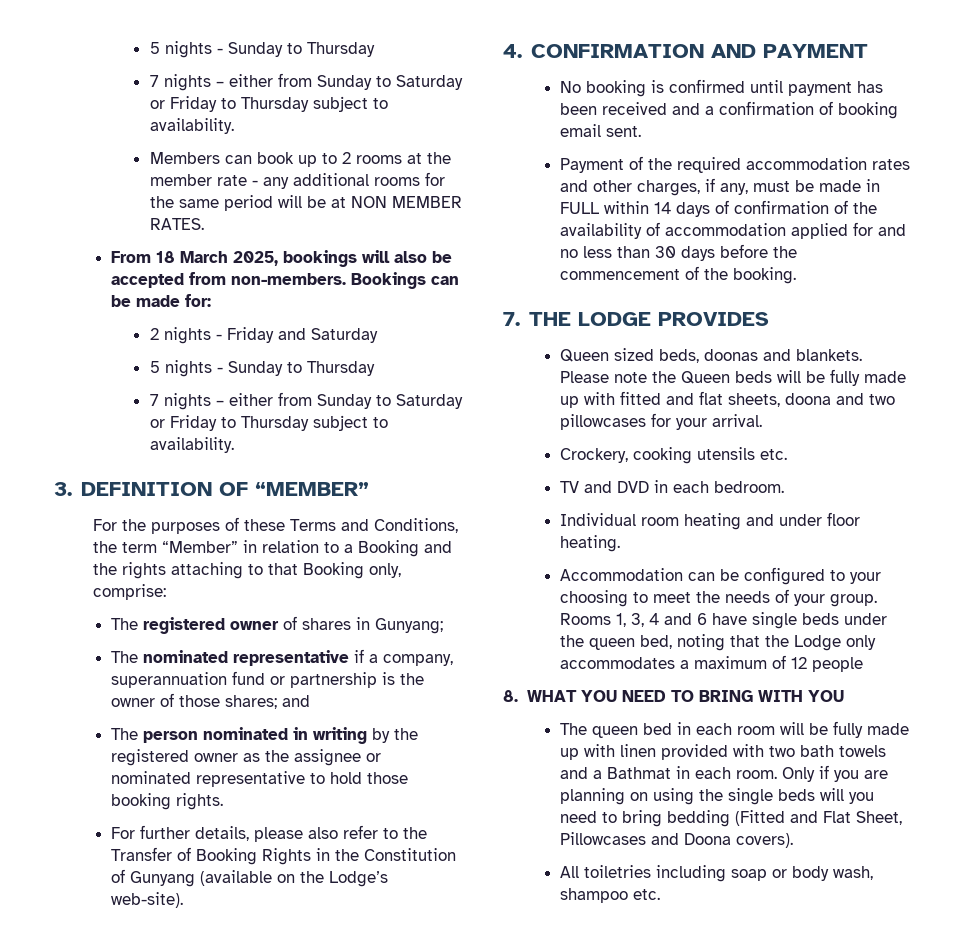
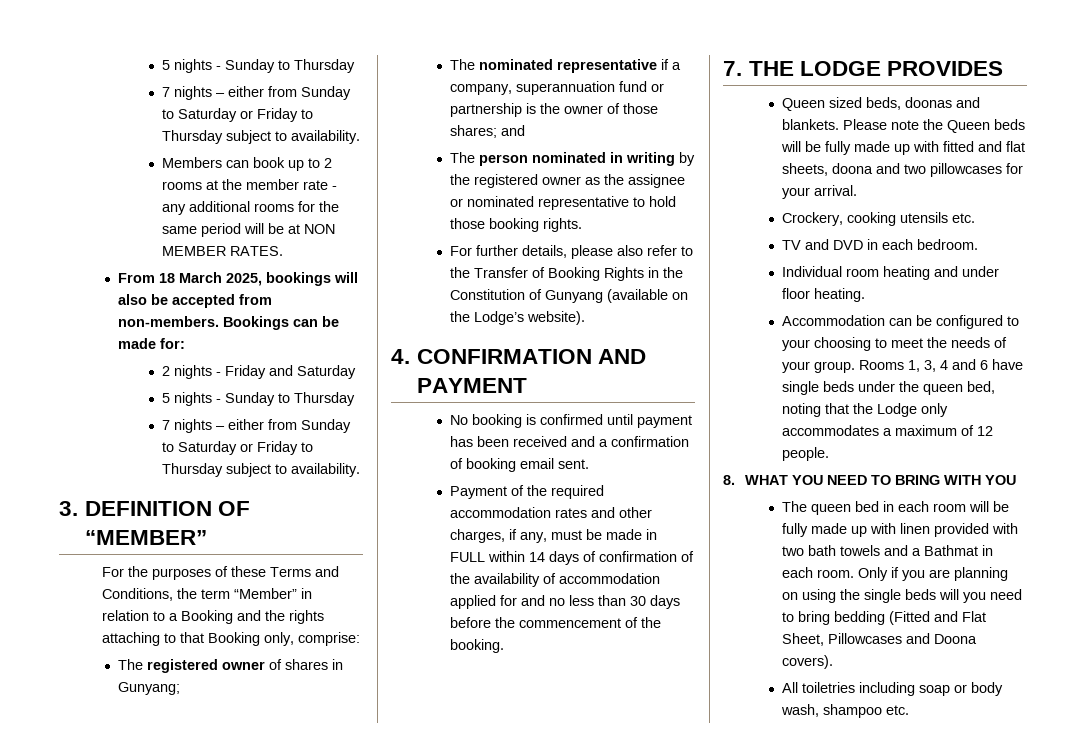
- For further details, please also refer to the Transfer of Booking Rights in the Constitution of Gunyang (available on the Lodge’s web-site).
+ For further details, please also refer to the Transfer of Booking Rights in the Constitution of Gunyang (available on the Lodge’s website).
- Rooms 1, 3, 4 and 6 have single beds under the queen bed, noting that the Lodge only accommodates a maximum of 12 people
+ Rooms 1, 3, 4 and 6 have single beds under the queen bed, noting that the Lodge only accommodates a maximum of 12 people.

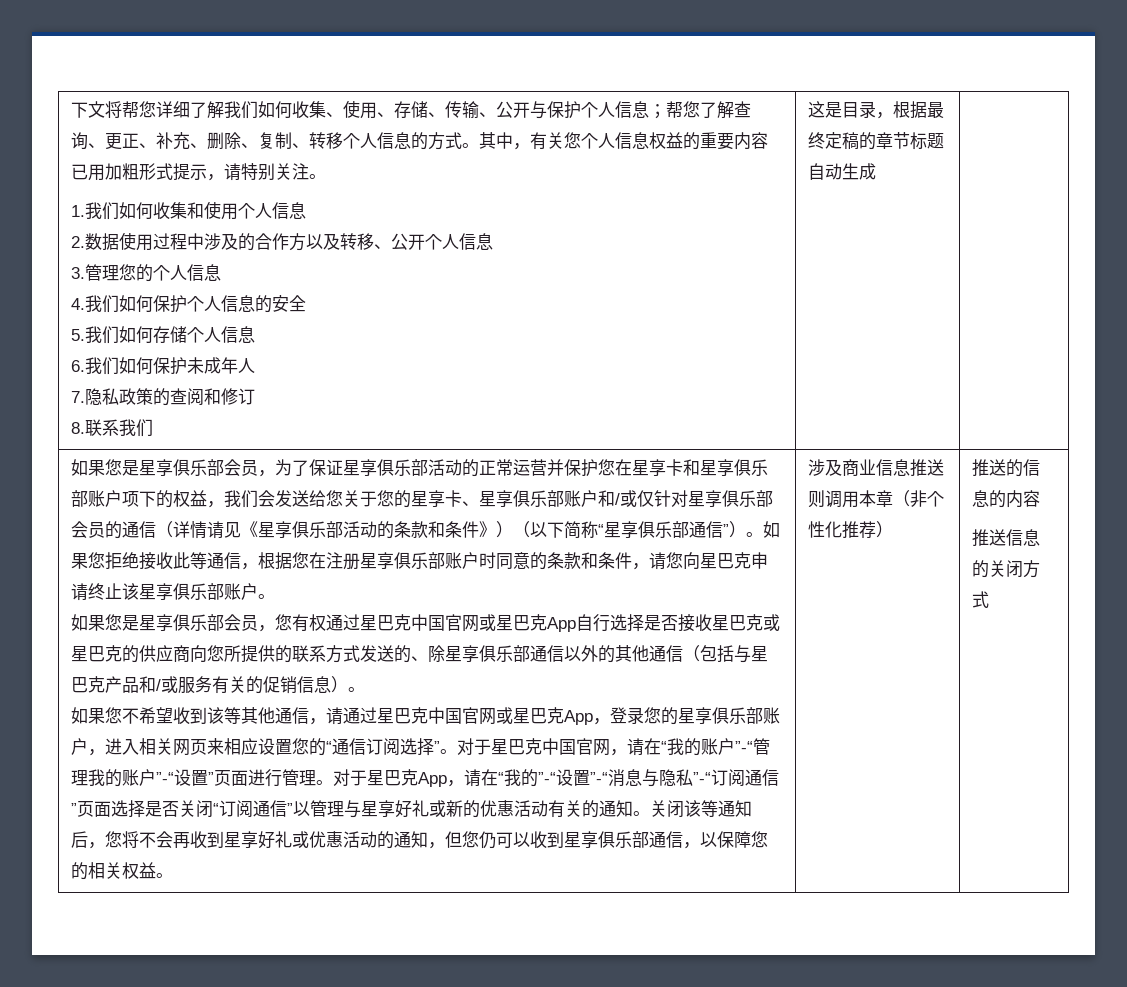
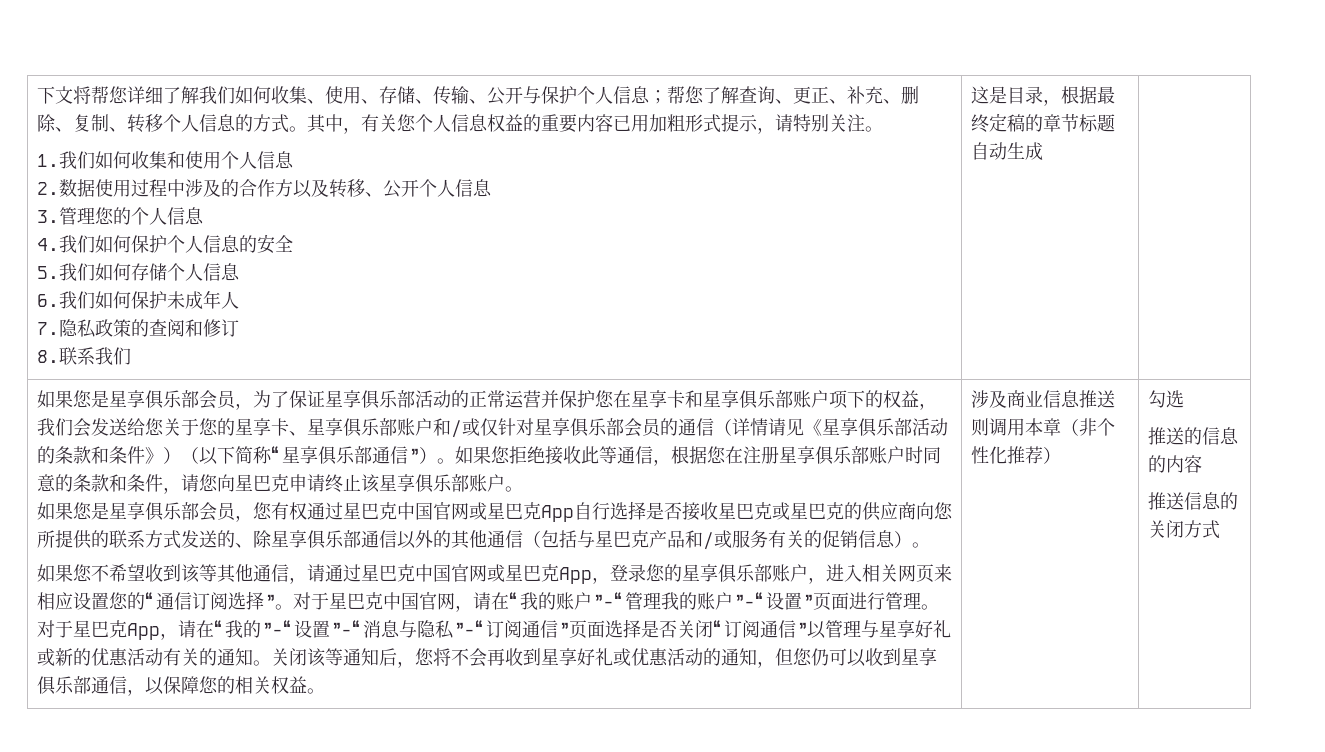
+ 勾选

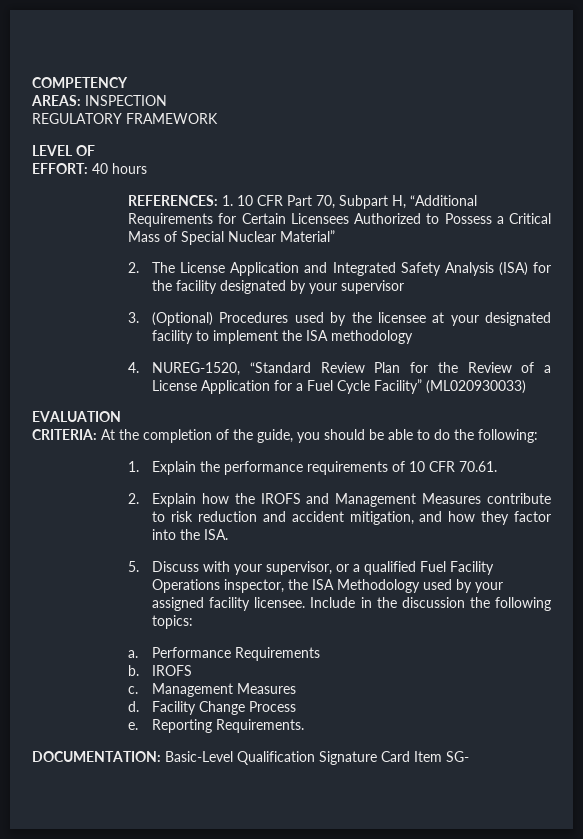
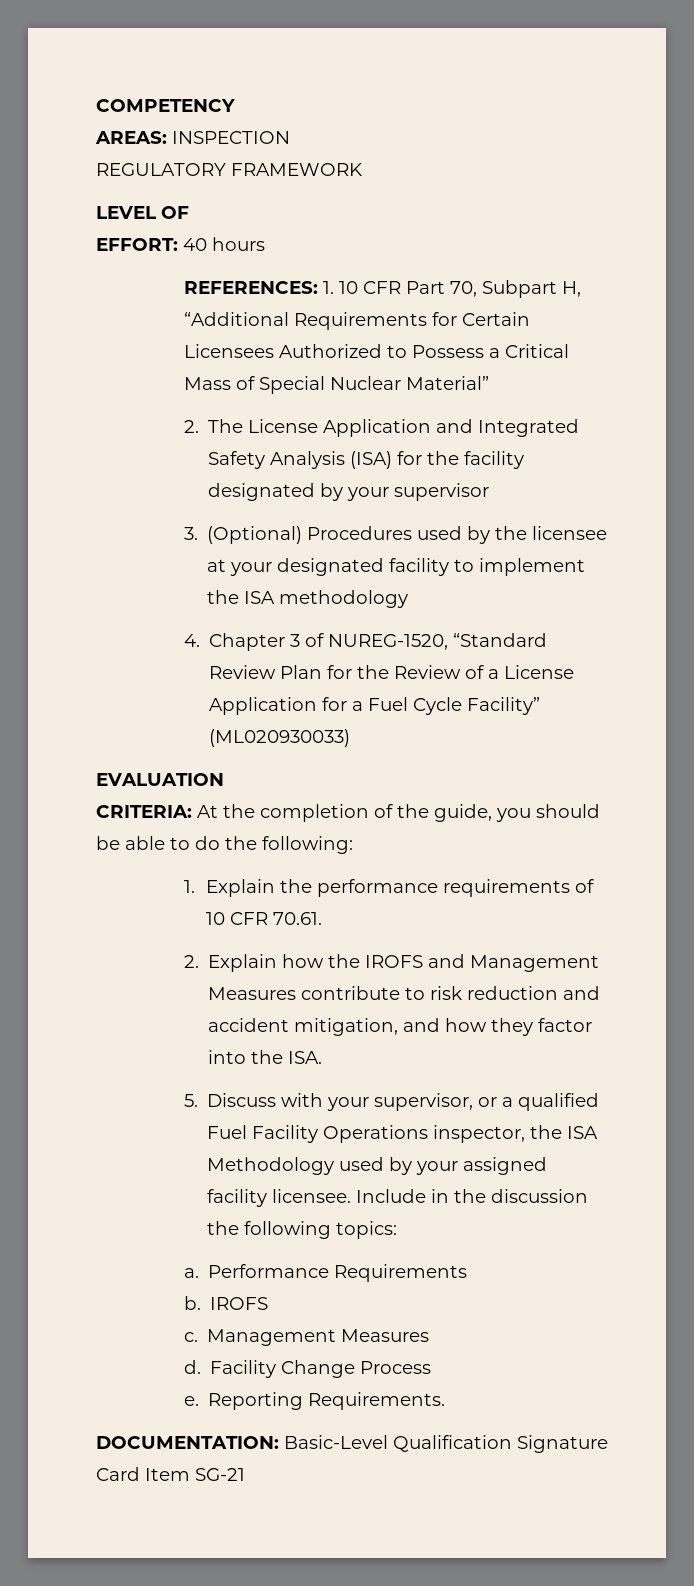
- 4. NUREG-1520, “Standard Review Plan for the Review of a License Application for a Fuel Cycle Facility” (ML020930033)
+ 4. Chapter 3 of NUREG-1520, “Standard Review Plan for the Review of a License Application for a Fuel Cycle Facility” (ML020930033)
- DOCUMENTATION: Basic-Level Qualification Signature Card Item SG-
+ DOCUMENTATION: Basic-Level Qualification Signature Card Item SG-21

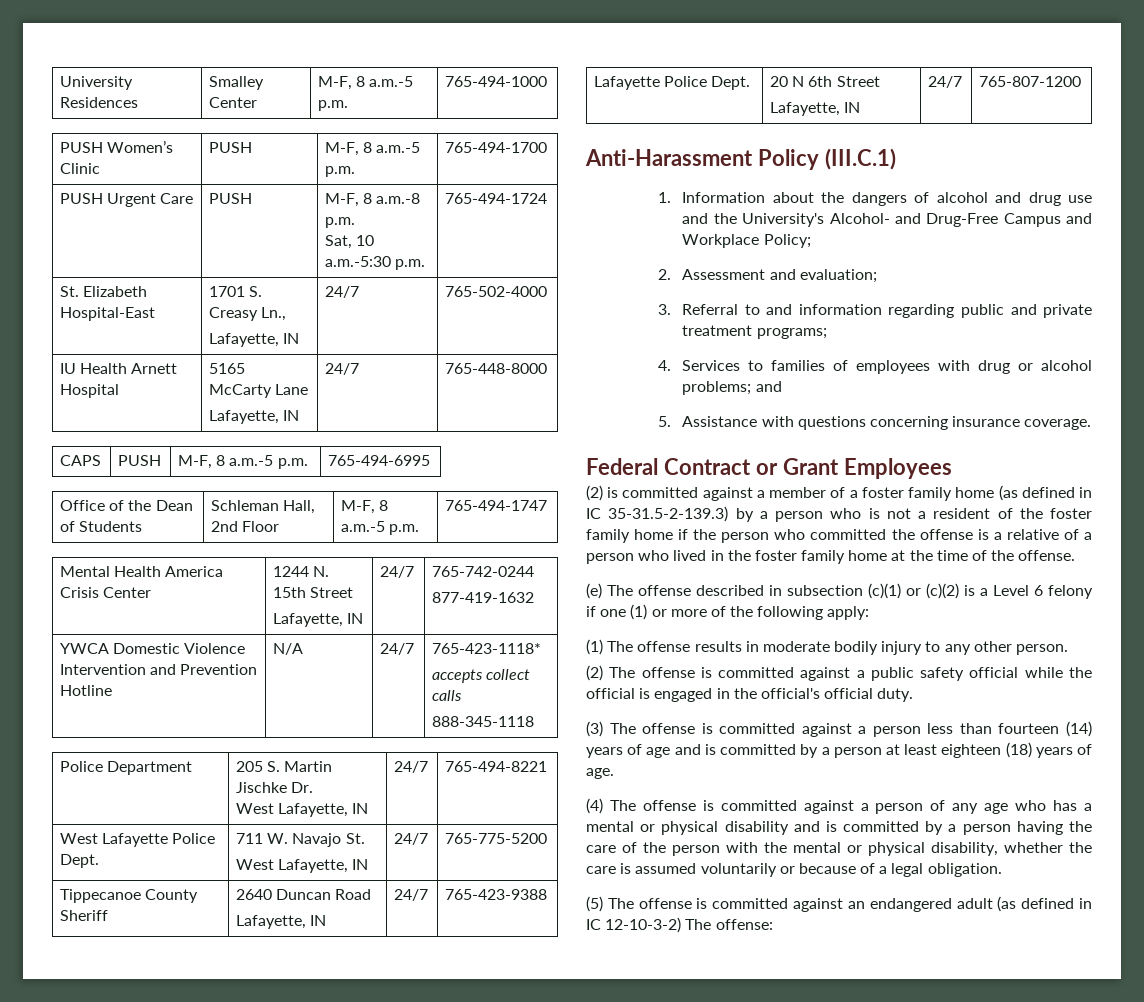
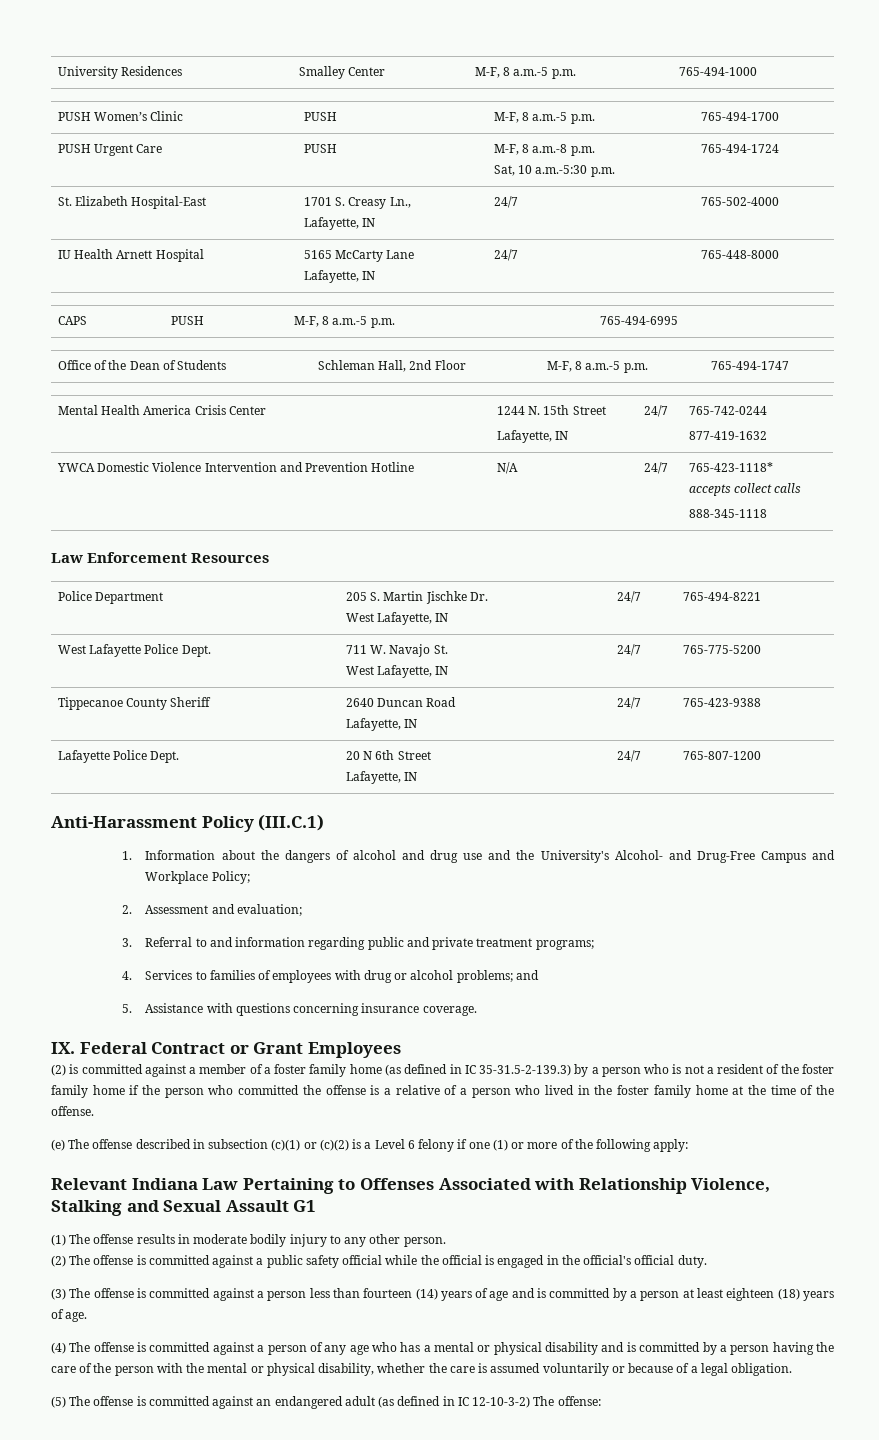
+ Law Enforcement Resources
- Federal Contract or Grant Employees
+ IX. Federal Contract or Grant Employees
+ Relevant Indiana Law Pertaining to Offenses Associated with Relationship Violence, Stalking and Sexual Assault G1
● ● ● ●
**TASK GOAL**. Please reproduce every record exactly as written, excluding the pictures.

**EXERCISE OUTPUT**.
- For further details, please also refer to the Transfer of Booking Rights in the Constitution of Gunyang (available on the Lodge’s web-site).
+ For further details, please also refer to the Transfer of Booking Rights in the Constitution of Gunyang (available on the Lodge’s website).
- Rooms 1, 3, 4 and 6 have single beds under the queen bed, noting that the Lodge only accommodates a maximum of 12 people
+ Rooms 1, 3, 4 and 6 have single beds under the queen bed, noting that the Lodge only accommodates a maximum of 12 people.

+ 勾选

- 4. NUREG-1520, “Standard Review Plan for the Review of a License Application for a Fuel Cycle Facility” (ML020930033)
+ 4. Chapter 3 of NUREG-1520, “Standard Review Plan for the Review of a License Application for a Fuel Cycle Facility” (ML020930033)
- DOCUMENTATION: Basic-Level Qualification Signature Card Item SG-
+ DOCUMENTATION: Basic-Level Qualification Signature Card Item SG-21

+ Law Enforcement Resources
- Federal Contract or Grant Employees
+ IX. Federal Contract or Grant Employees
+ Relevant Indiana Law Pertaining to Offenses Associated with Relationship Violence, Stalking and Sexual Assault G1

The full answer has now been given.